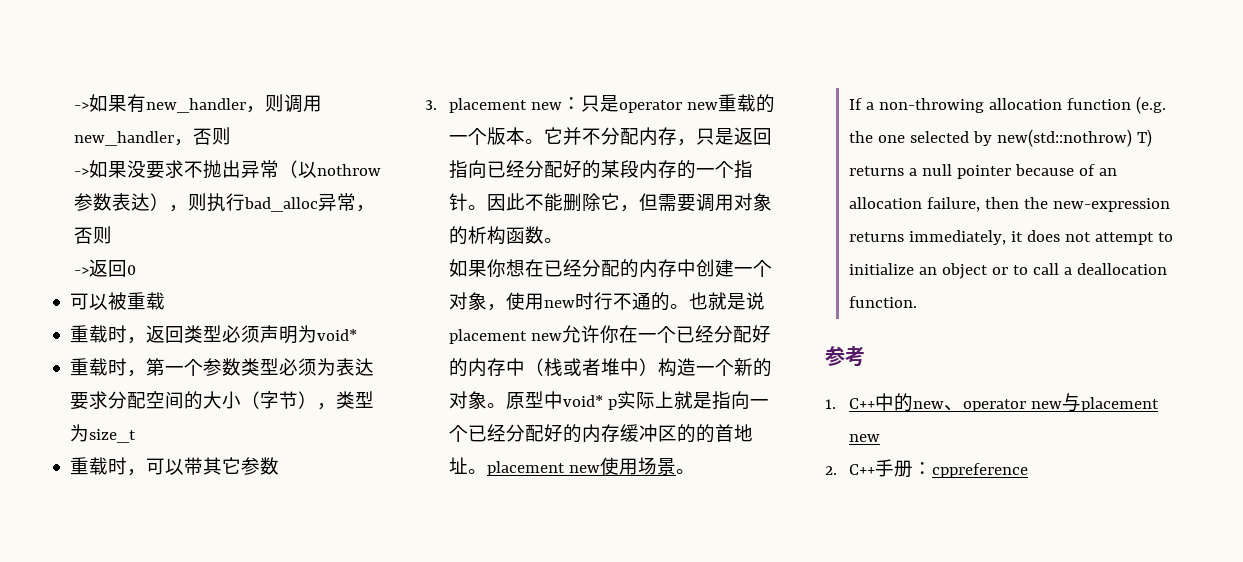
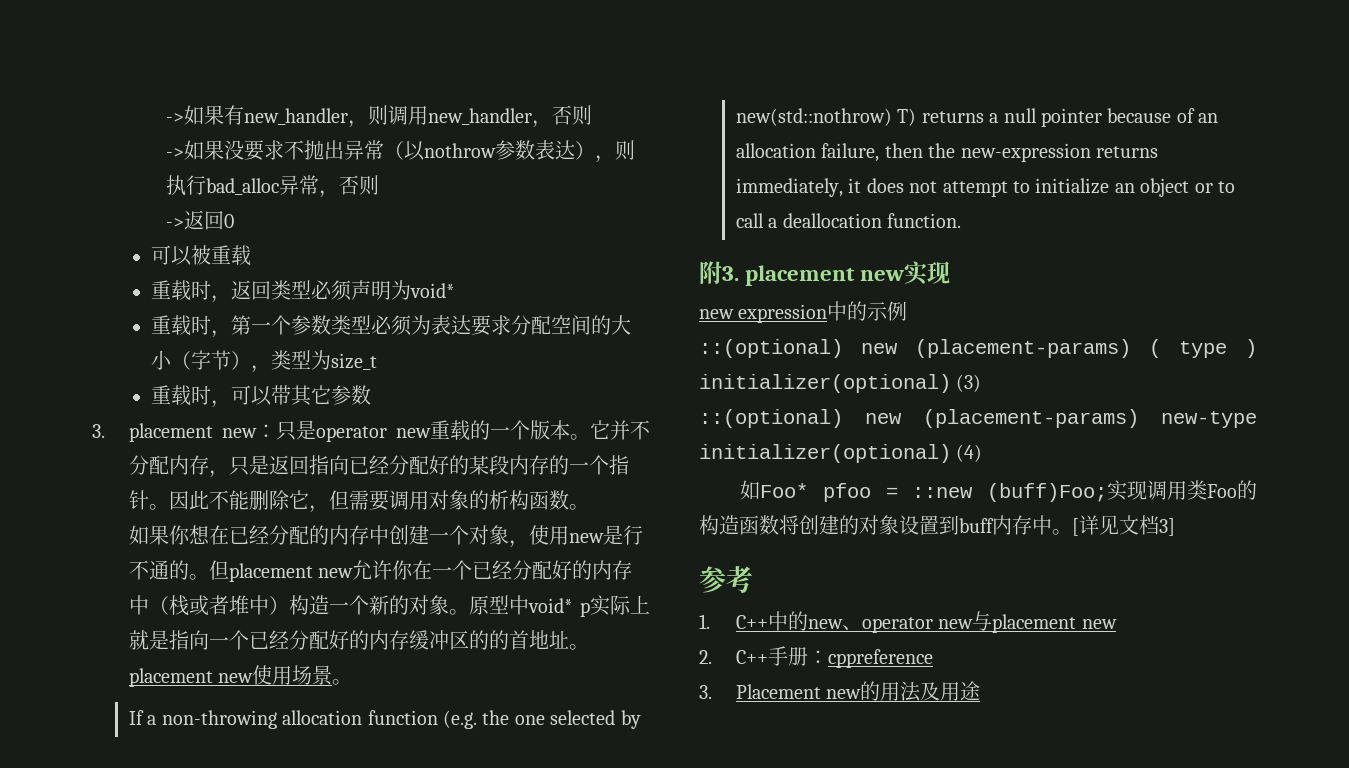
[575,292,595,310] 时 -> [602,525,623,545] 是
[689,292,766,310] 也就是说 -> [208,560,229,580] 但
(918, 302) none -> [699,261,951,286] [699,301,908,323] [699,339,1257,358] [699,374,982,393] [699,409,1257,428] [699,444,983,463] [740,480,1257,502] [699,515,1175,536] // 附3. placement new实现 // new expression中的示例 // ::(optional) new (placement-params) ( type ) initializer(optional) (3) // ::(optional) new (placement-params) new-type initializer(optional) (4) // 如Foo* pfoo = ::new (buff)Foo;实现调用类Foo的构造函数将创建的对象设置到buff内存中。[详见文档3]
(1029, 470) none -> [699,681,981,702] // 3. Placement new的用法及用途

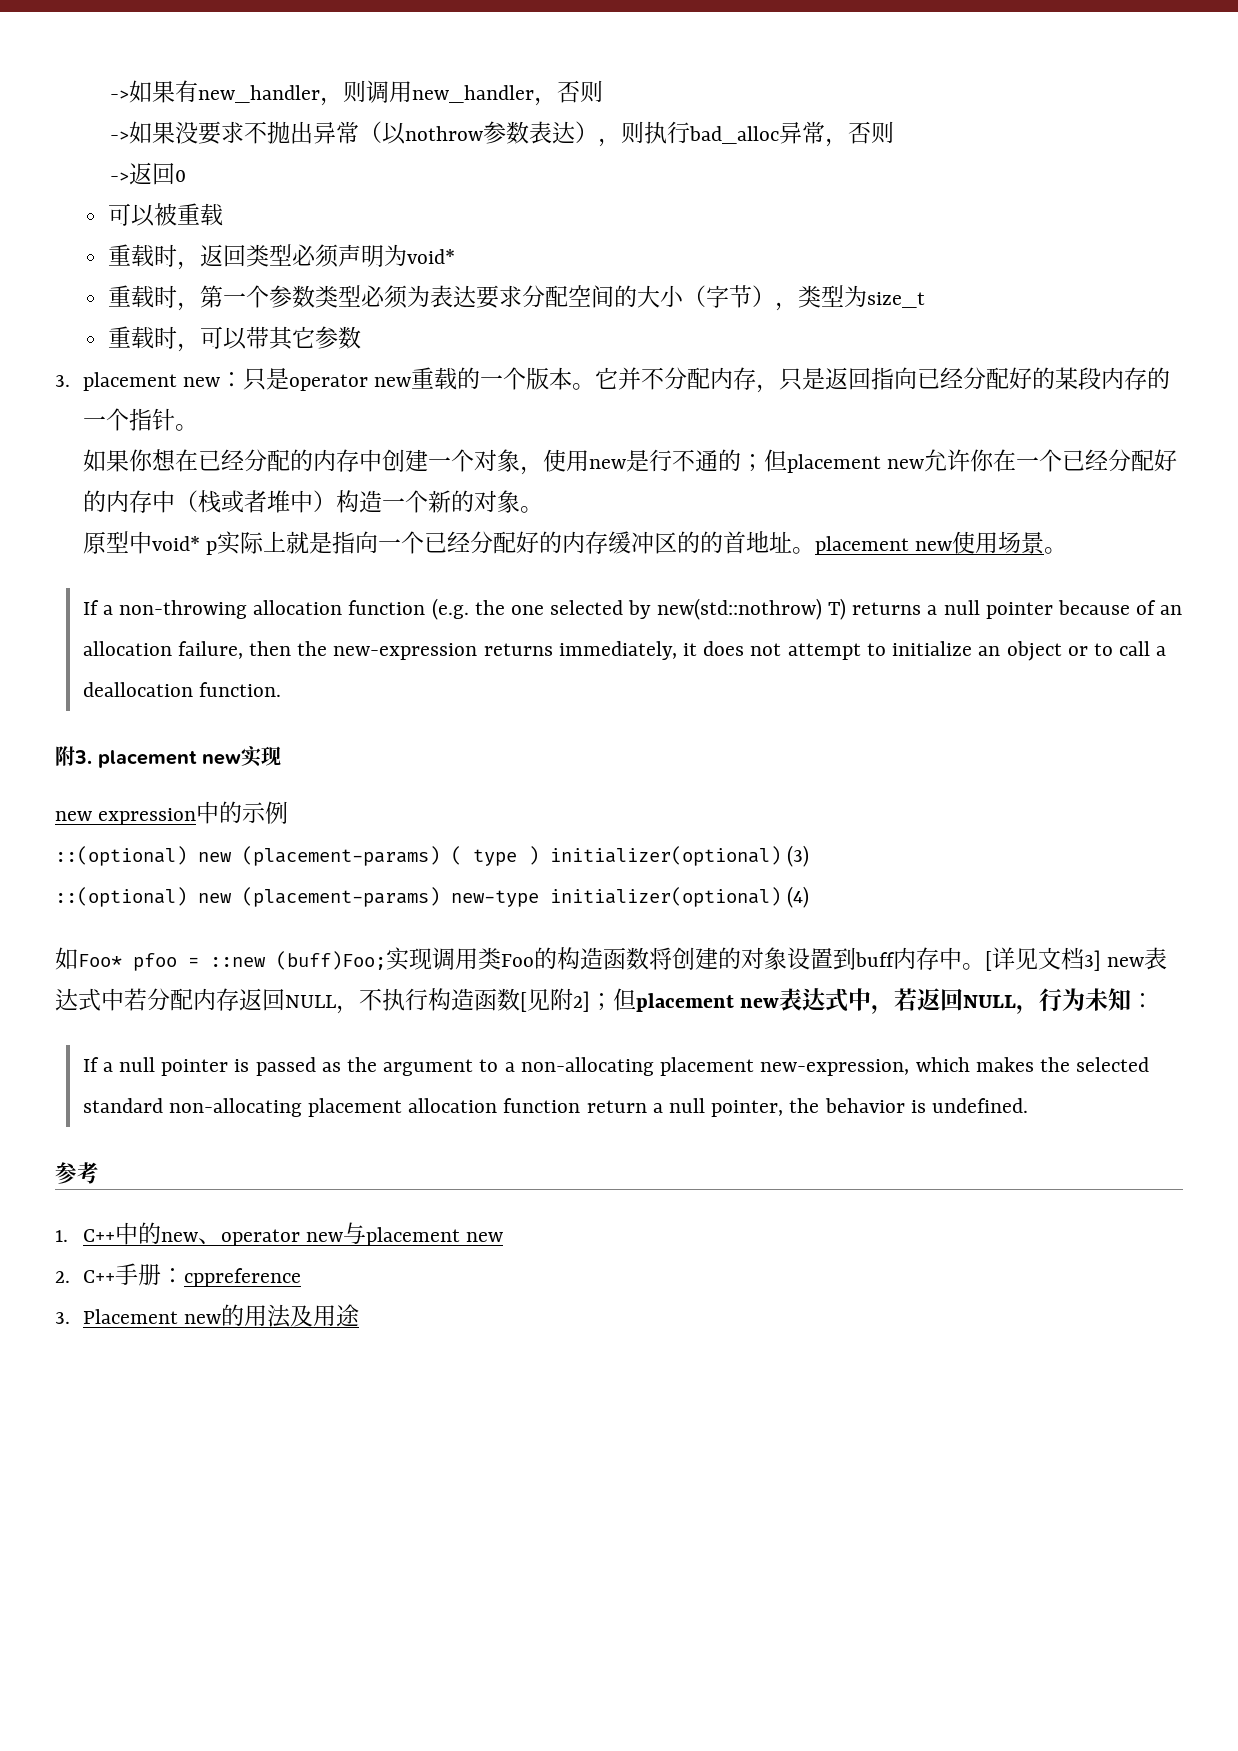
[168,490,589,513] 因此不能删除它，但需要调用对象的析构函数。 -> (198, 427) none
[188,574,209,580] 。 -> [740,454,764,472] ；
(469, 612) none -> (543, 509) //
(1175, 527) none -> [1107,947,1168,970] [55,988,1155,1014] [82,1057,1150,1076] [82,1098,1029,1117] new表达式中若分配内存返回NULL，不执行构造函数[见附2]；但placement new表达式中，若返回NULL，行为未知： // If a null pointer is passed as the argument to a non-allocating placement new-expression, which makes the selected standard non-allocating placement allocation function return a null pointer, the behavior is undefined.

◆ **Task directions**: Skip the pictures and write out exactly the lines from the line containing "(1029, 470) none" through the end of the listing above.

◆ **Your solution**:
(1029, 470) none -> [699,681,981,702] // 3. Placement new的用法及用途

[168,490,589,513] 因此不能删除它，但需要调用对象的析构函数。 -> (198, 427) none
[188,574,209,580] 。 -> [740,454,764,472] ；
(469, 612) none -> (543, 509) //
(1175, 527) none -> [1107,947,1168,970] [55,988,1155,1014] [82,1057,1150,1076] [82,1098,1029,1117] new表达式中若分配内存返回NULL，不执行构造函数[见附2]；但placement new表达式中，若返回NULL，行为未知： // If a null pointer is passed as the argument to a non-allocating placement new-expression, which makes the selected standard non-allocating placement allocation function return a null pointer, the behavior is undefined.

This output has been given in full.